I am working on automating a process with python using pandas. Previously I would use Excel PowerQuery to combine files and manipulate data but PowerQuery is not as versatile as I need so I am now using pandas. I have the process working up to a point where I can loop through files, select the columns that I need in the correct order, dependent on each workbook, and insert that into a dataframe. Once each dataframe is created, I then concatenate them into a single dataframe and write to csv. Before writing, I need to apply some validation to certain columns.
For example, I have a Stock Number column that will always need to be exactly 11 characters long. Sometimes, dependent on the workbook, the data will be missing the leading zeros or will have more than 11 characters (but those extra characters should be removed). I know that what I need to do is something along the lines of:
STOCK_NUM.zfill(13)[:13]
but I'm not sure how to actually modify the existing dataframe values. Do I actually need to loop through the dataframe or is there a way to apply formatting to an entire column?
e.g.
dataset = [['51346812942315.01', '01-15-2018'], ['13415678', '01-15-2018'], ['5134687155546628', '01/15/2018']]

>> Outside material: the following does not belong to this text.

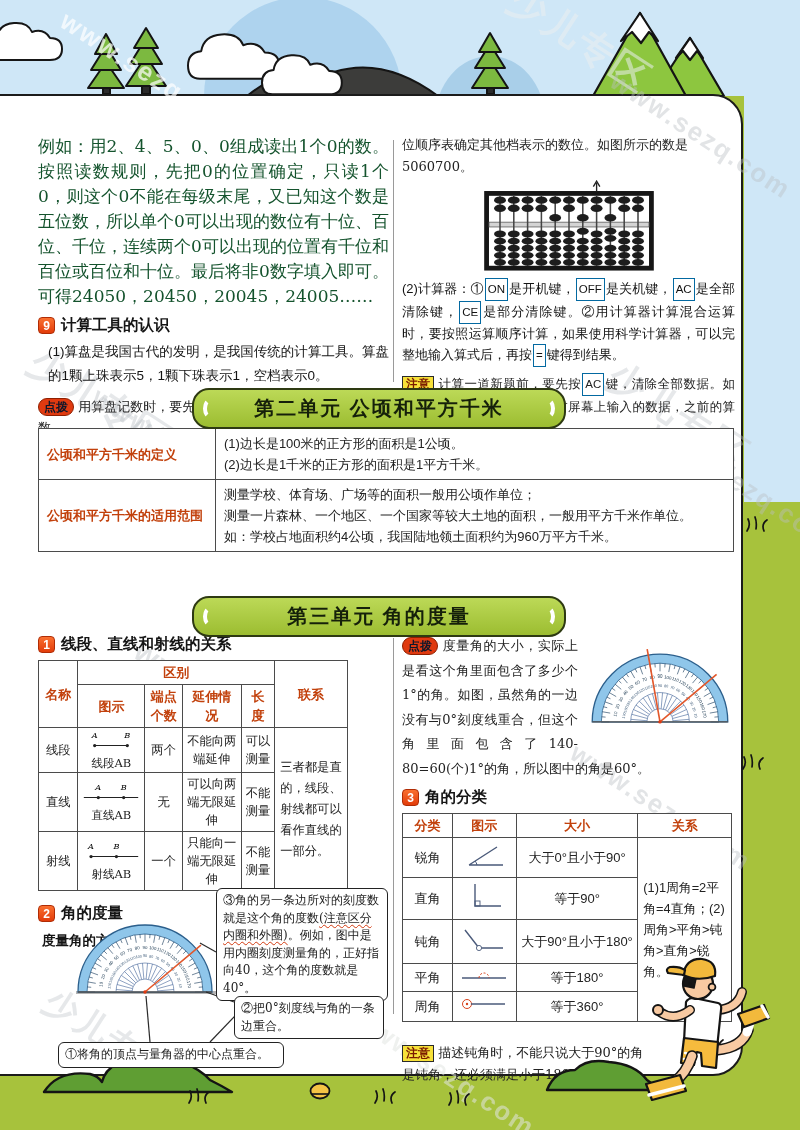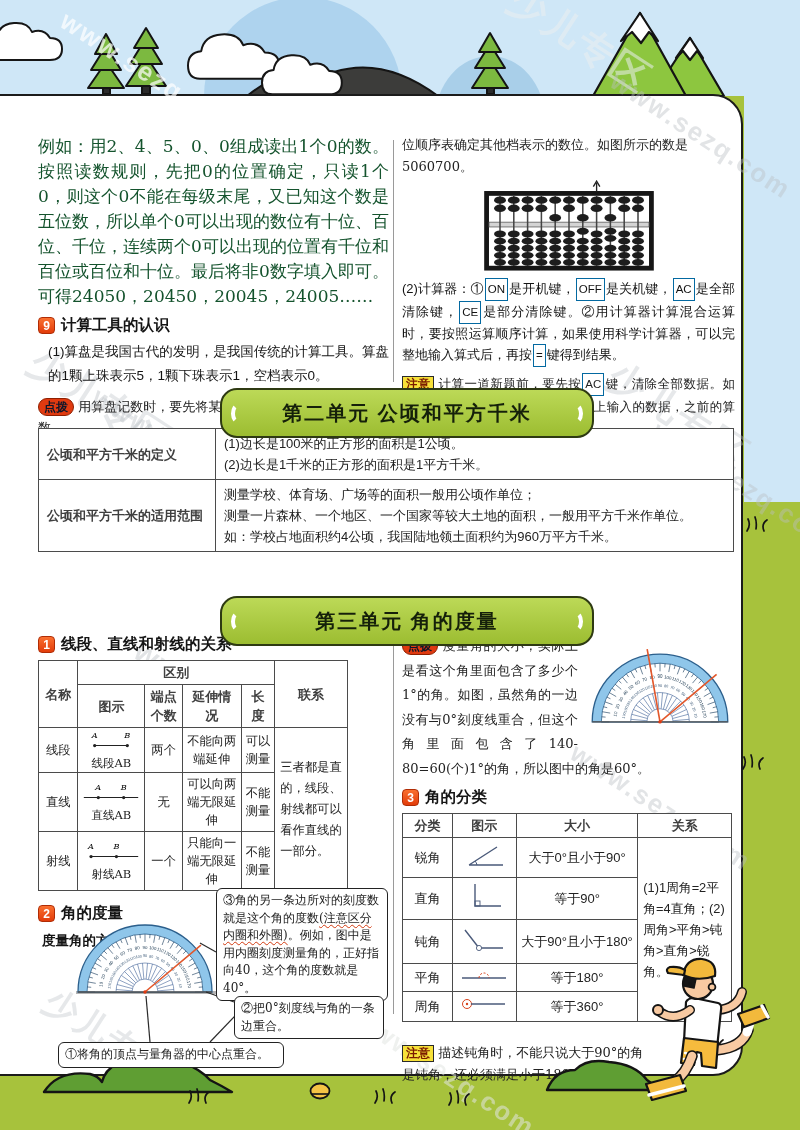"第二单元 公顷和平方千米" .banner { height: 50px -> 41px; left: 220px -> 192px }
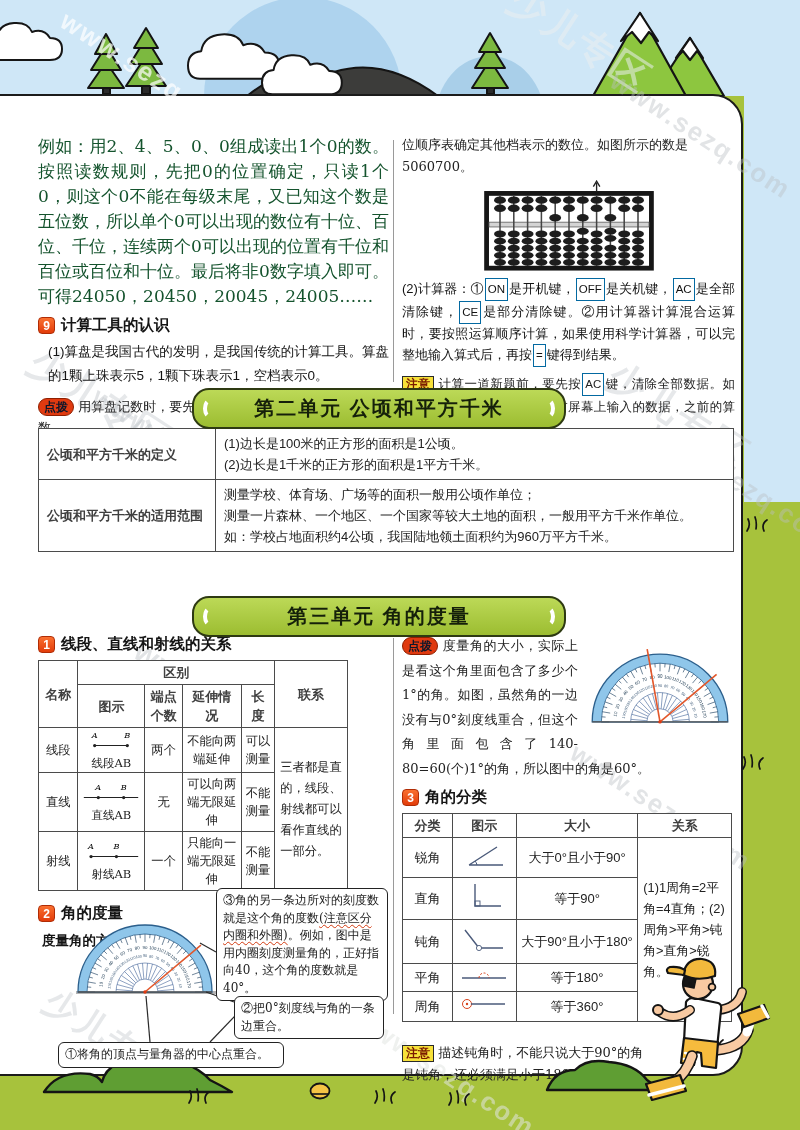"公顷和平方千米的定义" th { color: #404040 -> #c2410c }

df = pd.DataFrame(dataset, columns = ['STOCK_NUM', 'Date'])
for x in df["STOCK_NUM"]:
print(x.zfill(13)[:13])
I would like to know the most optimal way to apply that format to the existing values and only if those values are present (i.e. not touching it if there are null values).
Also, I have a need to ensure that the date columns are truly date values. Sometimes the dates are formatted as MM-DD-YYYY or sometimes MM/DD/YY, etc.. and any of those are fine but what is not fine is if the actual value in the date column is an Excel serial number that Excel can fomat as a date. Is there some way to apply validation logic to an entire dataframe column the ensure that as there is a valid date instead of serial number?
I honestly have no idea how to approach this date issue.
Any and all advice, insight would be greatly appreciated!